そして次の瞬間、ホワイトハートの変身が解け、女神前と思われる姿になってしまう。

 

「力が…信仰心が…なくなっていく…。」

「なんかムカつくわね、あいつ…。ルウィーの女神を庇おうとは思わないけど。」

「でもぉ、あの子ちょっとやり過ぎかなぁ?」

「ええ、あまり見ていて気分がいいものではないですよ。」

「………。まさか、俺でなくてもこうなる事を…。」

「ん~何のことかな~。アブネスわっかんなーっい☆」

 

そんな中、一人の男性がこの部屋に入ってくるなり、ホワイトハートの元へ寄ってくる。

 

「おやおや…ブラン様…、負けてしまいましたか…。」

「大臣…わ、わたし…。」

「まぁ、相手が違うのは予想外でしたが、貴女が負けることは想定内でしたよ。」

「な、なに言ってるの…このままじゃ、国が…ルウィーが…。」

 

何やら仲間同士の女神様と大臣のはずなのに、不穏な空気になっています…。そして、何かに気づいたエースさんが口を挟む。

 

「大臣…アンタの掌に踊らされていたという事か。この国を我が物にする為に…。」

「ほう、物分かりのいい…。そう、この国は、わしの好きなようにさせて貰うからな。」

「え…?大臣…?」

「大臣…?違うなぁ…わしの名は、七賢人が一人、アクダイジーンじゃっ!!」

 

…ノワールさんの言っていたことは間違いではなかったようです。ただ、ホワイトハートこと、ブランさんの様子を見る限り、大臣が七賢人の一人だったという事は知らなかったと思われる。

 

「そんな…貴方が…!!」

「はぁ…何よ…身内の事情も見破れないなんて、タダの自業自得じゃない。」

「…それは、ノワールさんも一緒では…あの警備人…。
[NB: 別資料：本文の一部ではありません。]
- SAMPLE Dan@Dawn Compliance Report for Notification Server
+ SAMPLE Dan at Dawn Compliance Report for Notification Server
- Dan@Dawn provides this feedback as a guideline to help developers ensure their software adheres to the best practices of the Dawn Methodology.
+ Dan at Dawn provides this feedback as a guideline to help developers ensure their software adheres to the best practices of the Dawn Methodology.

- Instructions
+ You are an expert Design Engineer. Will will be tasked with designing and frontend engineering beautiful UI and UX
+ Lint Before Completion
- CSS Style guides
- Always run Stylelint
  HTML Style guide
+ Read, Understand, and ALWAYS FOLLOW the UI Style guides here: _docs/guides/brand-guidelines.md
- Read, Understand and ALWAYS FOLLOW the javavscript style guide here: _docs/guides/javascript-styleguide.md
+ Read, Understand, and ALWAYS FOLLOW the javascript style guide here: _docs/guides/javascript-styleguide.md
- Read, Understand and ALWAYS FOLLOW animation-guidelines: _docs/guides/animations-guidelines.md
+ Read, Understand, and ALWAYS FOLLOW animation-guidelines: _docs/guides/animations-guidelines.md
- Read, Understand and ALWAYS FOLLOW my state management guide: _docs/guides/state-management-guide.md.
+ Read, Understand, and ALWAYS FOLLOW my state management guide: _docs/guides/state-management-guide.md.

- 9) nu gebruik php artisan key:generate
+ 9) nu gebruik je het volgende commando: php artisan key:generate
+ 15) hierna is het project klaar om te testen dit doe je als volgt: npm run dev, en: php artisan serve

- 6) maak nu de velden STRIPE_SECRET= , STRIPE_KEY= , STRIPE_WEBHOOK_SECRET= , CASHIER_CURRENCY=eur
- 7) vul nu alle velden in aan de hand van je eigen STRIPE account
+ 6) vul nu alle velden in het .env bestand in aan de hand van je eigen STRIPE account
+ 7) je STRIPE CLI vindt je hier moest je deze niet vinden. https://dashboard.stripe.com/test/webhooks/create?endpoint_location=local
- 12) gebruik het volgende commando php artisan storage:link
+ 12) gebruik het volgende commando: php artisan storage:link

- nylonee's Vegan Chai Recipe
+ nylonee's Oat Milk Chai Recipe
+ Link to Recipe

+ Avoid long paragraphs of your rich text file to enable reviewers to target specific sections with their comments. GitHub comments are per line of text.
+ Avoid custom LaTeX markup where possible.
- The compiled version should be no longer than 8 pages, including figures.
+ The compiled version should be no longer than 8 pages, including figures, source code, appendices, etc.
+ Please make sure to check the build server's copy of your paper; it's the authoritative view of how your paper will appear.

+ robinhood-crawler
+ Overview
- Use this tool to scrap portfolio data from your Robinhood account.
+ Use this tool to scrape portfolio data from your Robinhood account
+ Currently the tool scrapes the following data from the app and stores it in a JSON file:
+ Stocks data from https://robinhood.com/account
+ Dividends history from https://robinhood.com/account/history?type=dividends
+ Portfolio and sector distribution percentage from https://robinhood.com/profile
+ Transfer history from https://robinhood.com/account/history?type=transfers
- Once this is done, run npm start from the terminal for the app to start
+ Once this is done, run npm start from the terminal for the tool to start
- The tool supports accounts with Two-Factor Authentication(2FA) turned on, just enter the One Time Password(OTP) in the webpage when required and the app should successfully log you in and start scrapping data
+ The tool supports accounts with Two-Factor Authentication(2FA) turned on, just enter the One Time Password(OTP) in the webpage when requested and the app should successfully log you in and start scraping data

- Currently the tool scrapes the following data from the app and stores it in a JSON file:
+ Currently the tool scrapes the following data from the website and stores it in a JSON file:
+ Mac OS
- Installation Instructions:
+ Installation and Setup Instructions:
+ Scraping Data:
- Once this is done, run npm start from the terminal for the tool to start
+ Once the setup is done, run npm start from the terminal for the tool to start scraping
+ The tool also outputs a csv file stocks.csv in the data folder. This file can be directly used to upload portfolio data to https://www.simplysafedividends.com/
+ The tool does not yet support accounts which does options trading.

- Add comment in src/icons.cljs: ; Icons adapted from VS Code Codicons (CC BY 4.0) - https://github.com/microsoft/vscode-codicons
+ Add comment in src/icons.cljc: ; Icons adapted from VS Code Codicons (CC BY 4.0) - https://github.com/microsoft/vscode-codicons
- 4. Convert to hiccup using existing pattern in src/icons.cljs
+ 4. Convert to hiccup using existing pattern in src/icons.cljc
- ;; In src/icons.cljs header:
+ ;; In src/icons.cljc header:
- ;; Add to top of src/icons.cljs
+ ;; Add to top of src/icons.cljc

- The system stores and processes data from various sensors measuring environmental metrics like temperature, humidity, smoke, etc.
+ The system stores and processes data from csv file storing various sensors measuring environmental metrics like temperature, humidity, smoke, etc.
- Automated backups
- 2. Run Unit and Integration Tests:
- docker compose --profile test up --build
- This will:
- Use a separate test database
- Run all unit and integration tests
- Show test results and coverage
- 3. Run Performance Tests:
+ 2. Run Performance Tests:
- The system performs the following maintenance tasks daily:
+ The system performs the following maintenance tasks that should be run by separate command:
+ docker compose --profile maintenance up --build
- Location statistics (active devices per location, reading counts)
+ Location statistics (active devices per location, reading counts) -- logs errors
」

「うっ、五月蠅いわね!!あれはあれで、敵ではなかったんだからいいじゃない!!まぁいいわ、聞きたい事があったけど、聞く必要も無くなったわね。さぁ、帰るわよ。」

「帰るのぉ?ブランちゃんが可哀そうだよぉ。」

「何よ。敵に塩を送る気?元々そういう訳できたんじゃないんだから。」

「おっとぉ、この事を広められてしまっては困るのでね…。おい、お前達っ!!」

 

アクダイジーンの合図と共に、ルウィーの兵士が大勢、大広間へと雪崩れ込んでくるように周囲を囲んでしまう。

 

「わわわ、人がいっぱーいっ!!」

「凄い数…!!しかも、かなり訓練されているようですね…。」

「ふん、戦ってないんだから、この人数大したこと―――――」

 

っと、ノワールさんが何時もの強気ムードで強行突破しようと考えていた矢先、エースさんはなんと、銃の弾薬を全て抜き取ってアクダイジーンに渡していたのでした。それを見た私達は驚きを隠せず、ノワールさんはキレているように見えた。

 

「くくくく…物分かりが良い。部下にほしいくらいだ。」

「そいつは断る。」

「ちょっ、何してるのよ!!貴方も、さっきの変身みたいなので切り抜けられるでしょ!!」

「…出来たなら、こんな事はしない。意図して解除した訳ではないのだから。」

 

その言葉を聞いて、私達も変身を試みる…が、ダメ!!

 

「な、ど、どうして…!!」

「無駄だ、こんな事もあろうかと、お前達の変身を封じる物を用意しておいたのだよ。まぁ、この男にも通じるとは思っていなかったがな…。お前達、此奴等を牢屋にぶち込め!逃げられない様にな…。」

 

なんてことでしょう…罪を犯したわけでもないのに、捕まってしまうなんて…。これから私達どうなってしまうのでしょうか…。